Jean-François Balaudé : Le savoir-vivre philosophique. Empédocle, Socrate, Platon

Jean-François Balaudé est né en 1923. Ancien élève de l’ENS Ulm, il a enseigné aux Universités de Lille III, Reims Champagne-Ardenne, Fribourg (Suisse), ainsi qu’à l’Ecole Normale Supérieure, et il est actuellement professeur de philosophie à l’Université Paris Ouest Nanterre. Spécialiste de philosophie ancienne, il a dans plusieurs ouvrages traduit et commenté Platon, Aristote, Epicure, Diogène Laërce et Plotin. Ses recherches portent en particulier sur la question du mode de vie philosophique, et sur les diverses formes prises par l’articulation entre praxis et theôria dans les écoles philosophiques antiques.

« Une vie sans examen ne vaut pas d’être vécue », telle est l’illustre formule socratique sous l’égide de laquelle s’inscrit cet ouvrage savant. Jean-François Balaudé y interroge ce projet de vie – c’est-à-dire une vie avec de la pensée, et visant à la réalisation de soi – sans lequel toute philosophie antique semblait vaine aux contemporains d’Empédocle, de Socrate, de Platon. La « theôria », qu’elle ambitionne ou non d’atteindre la vérité sur toutes choses, eut ainsi pour visée d’éclairer l’homme sur lui-même, de lui faire connaître les voies de son perfectionnement moral et existentiel, de lui permettre de les mettre en œuvre.
Empédocle, le premier, détacha de façon décisive la question de l’homme et de sa « bonne vie » de l’étude générale de la nature. Il problématisa ainsi l’écart entre ce que cet homme est et ce qu’il devrait être. Le mérite lui revient d’avoir su penser les voies de la réconciliation de l’individu avec l’ensemble du devenir, grâce à un savoir et une pratique harmonisée avec ce qu’il appelait « l’amitié cosmique ».

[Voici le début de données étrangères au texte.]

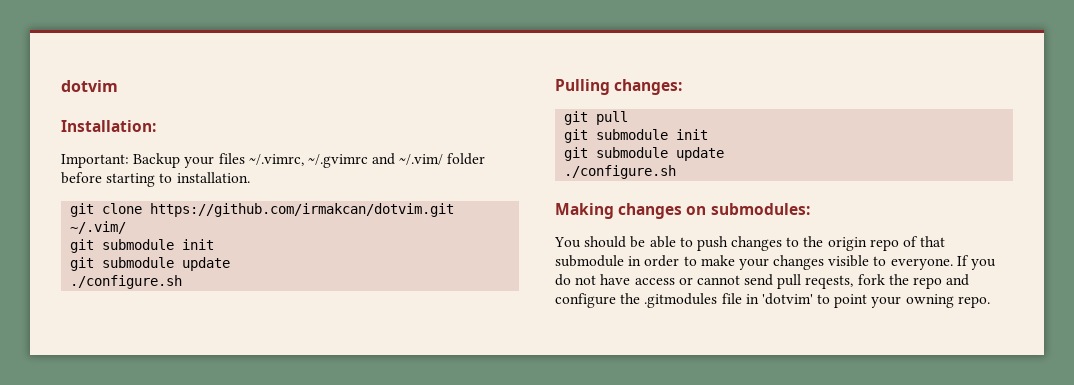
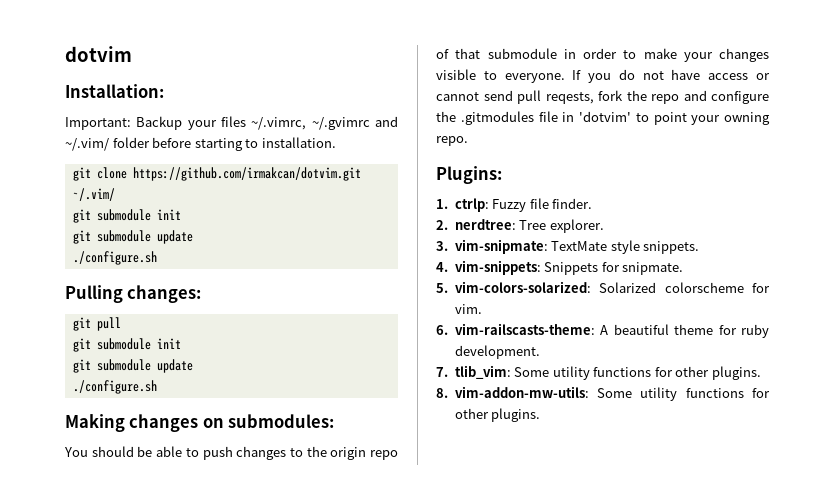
+ Plugins:
+ 1. ctrlp: Fuzzy file finder.
+ 2. nerdtree: Tree explorer.
+ 3. vim-snipmate: TextMate style snippets.
+ 4. vim-snippets: Snippets for snipmate.
+ 5. vim-colors-solarized: Solarized colorscheme for vim.
+ 6. vim-railscasts-theme: A beautiful theme for ruby development.
+ 7. tlib_vim: Some utility functions for other plugins.
+ 8. vim-addon-mw-utils: Some utility functions for other plugins.

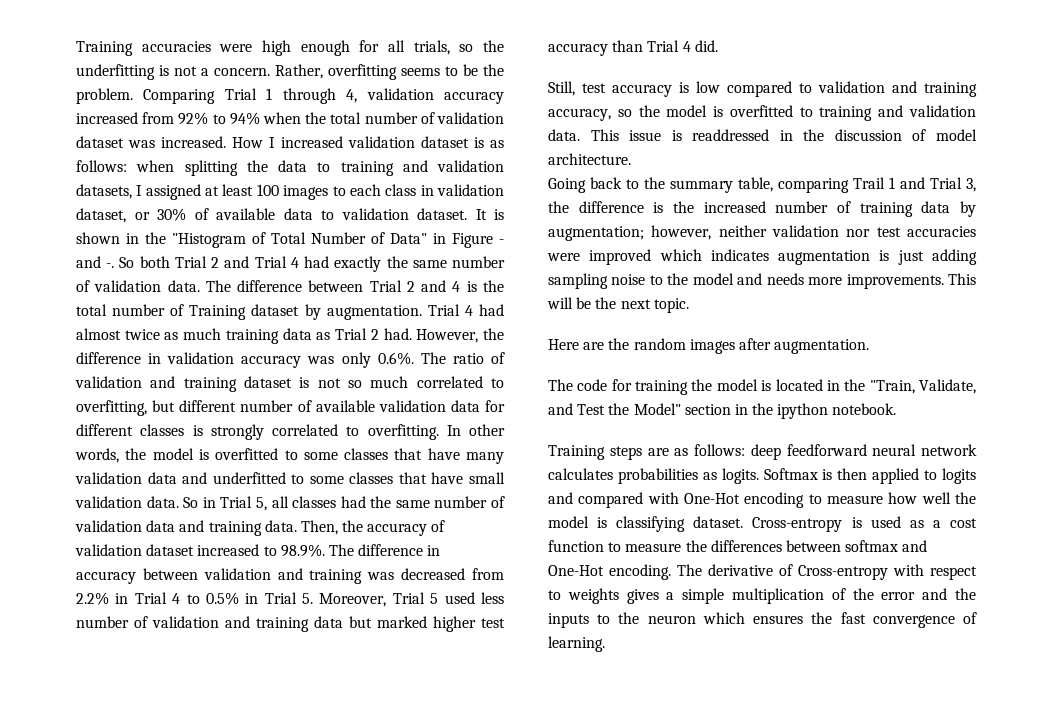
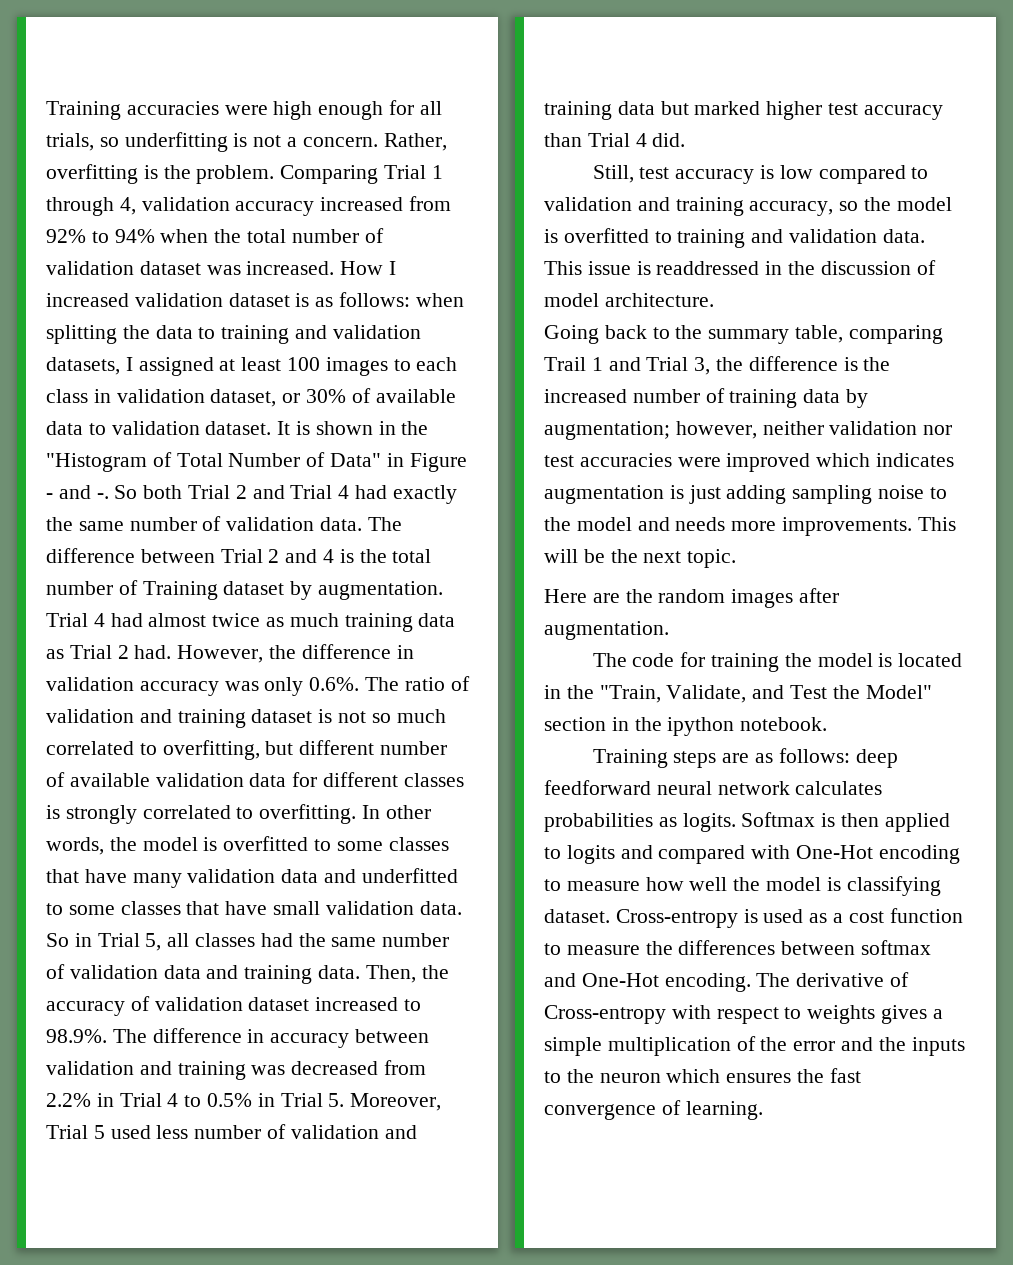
- Training accuracies were high enough for all trials, so the underfitting is not a concern.
+ Training accuracies were high enough for all trials, so underfitting is not a concern.
- Rather, overfitting seems to be the problem.
+ Rather, overfitting is the problem.

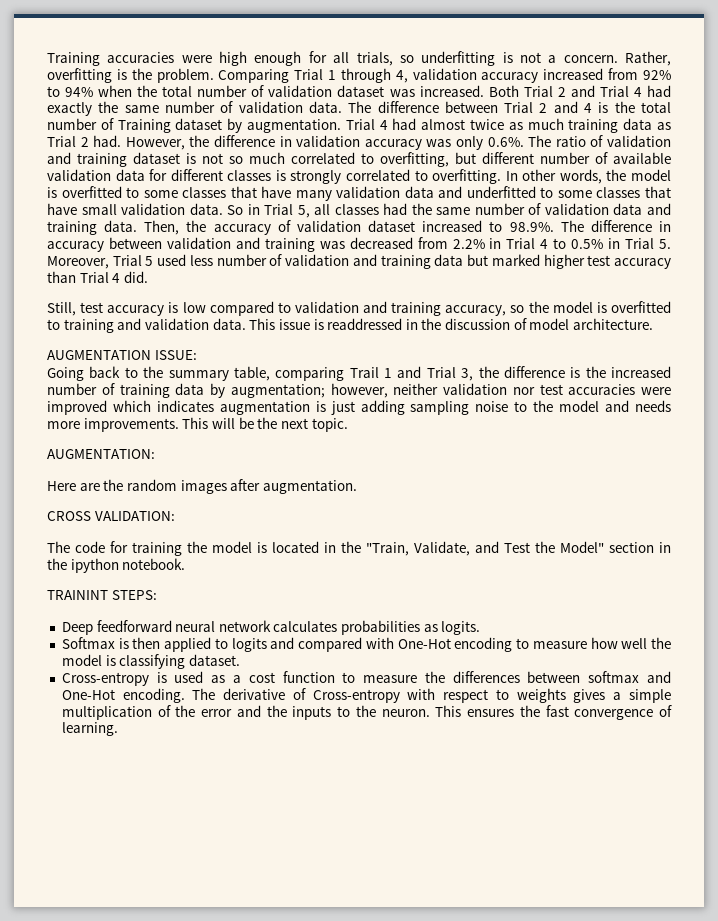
- How I increased validation dataset is as follows: when splitting the data to training and validation datasets, I assigned at least 100 images to each class in validation dataset, or 30% of available data to validation dataset. It is shown in the "Histogram of Total Number of Data" in Figure - and -. So both Trial 2 and Trial 4 had exactly the same number of validation data.
+ Both Trial 2 and Trial 4 had exactly the same number of validation data.
+ AUGMENTATION ISSUE:
+ AUGMENTATION:
+ CROSS VALIDATION:
- Training steps are as follows: deep feedforward neural network calculates probabilities as logits. Softmax is then applied to logits and compared with One-Hot encoding to measure how well the model is classifying dataset. Cross-entropy is used as a cost function to measure the differences between softmax and One-Hot encoding.
+ TRAININT STEPS:
+ Deep feedforward neural network calculates probabilities as logits.
+ Softmax is then applied to logits and compared with One-Hot encoding to measure how well the model is classifying dataset.
+ Cross-entropy is used as a cost function to measure the differences between softmax and One-Hot encoding.
- The derivative of Cross-entropy with respect to weights gives a simple multiplication of the error and the inputs to the neuron which ensures the fast convergence of learning.
+ The derivative of Cross-entropy with respect to weights gives a simple multiplication of the error and the inputs to the neuron. This ensures the fast convergence of learning.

Socrate, lui, orientera de façon radicale l’exercice de la pensée vers l’exigence du Bien, à travers la pratique du dialogue qui est une activité désintéressée et une mise à l’épreuve de soi.
Platon prolongera enfin l’exigence socratique en articulant au plus près la recherche totale de la vérité et la transformation individuelle et collective de la vie humaine.
A travers cette triade fondatrice, Jean-François Balaudé traverse ainsi diverses dimensions – épistémologique, ontologique, ethico-politique – d’une investigation philosophique constamment soucieuse de conjuguer theôria et praxis.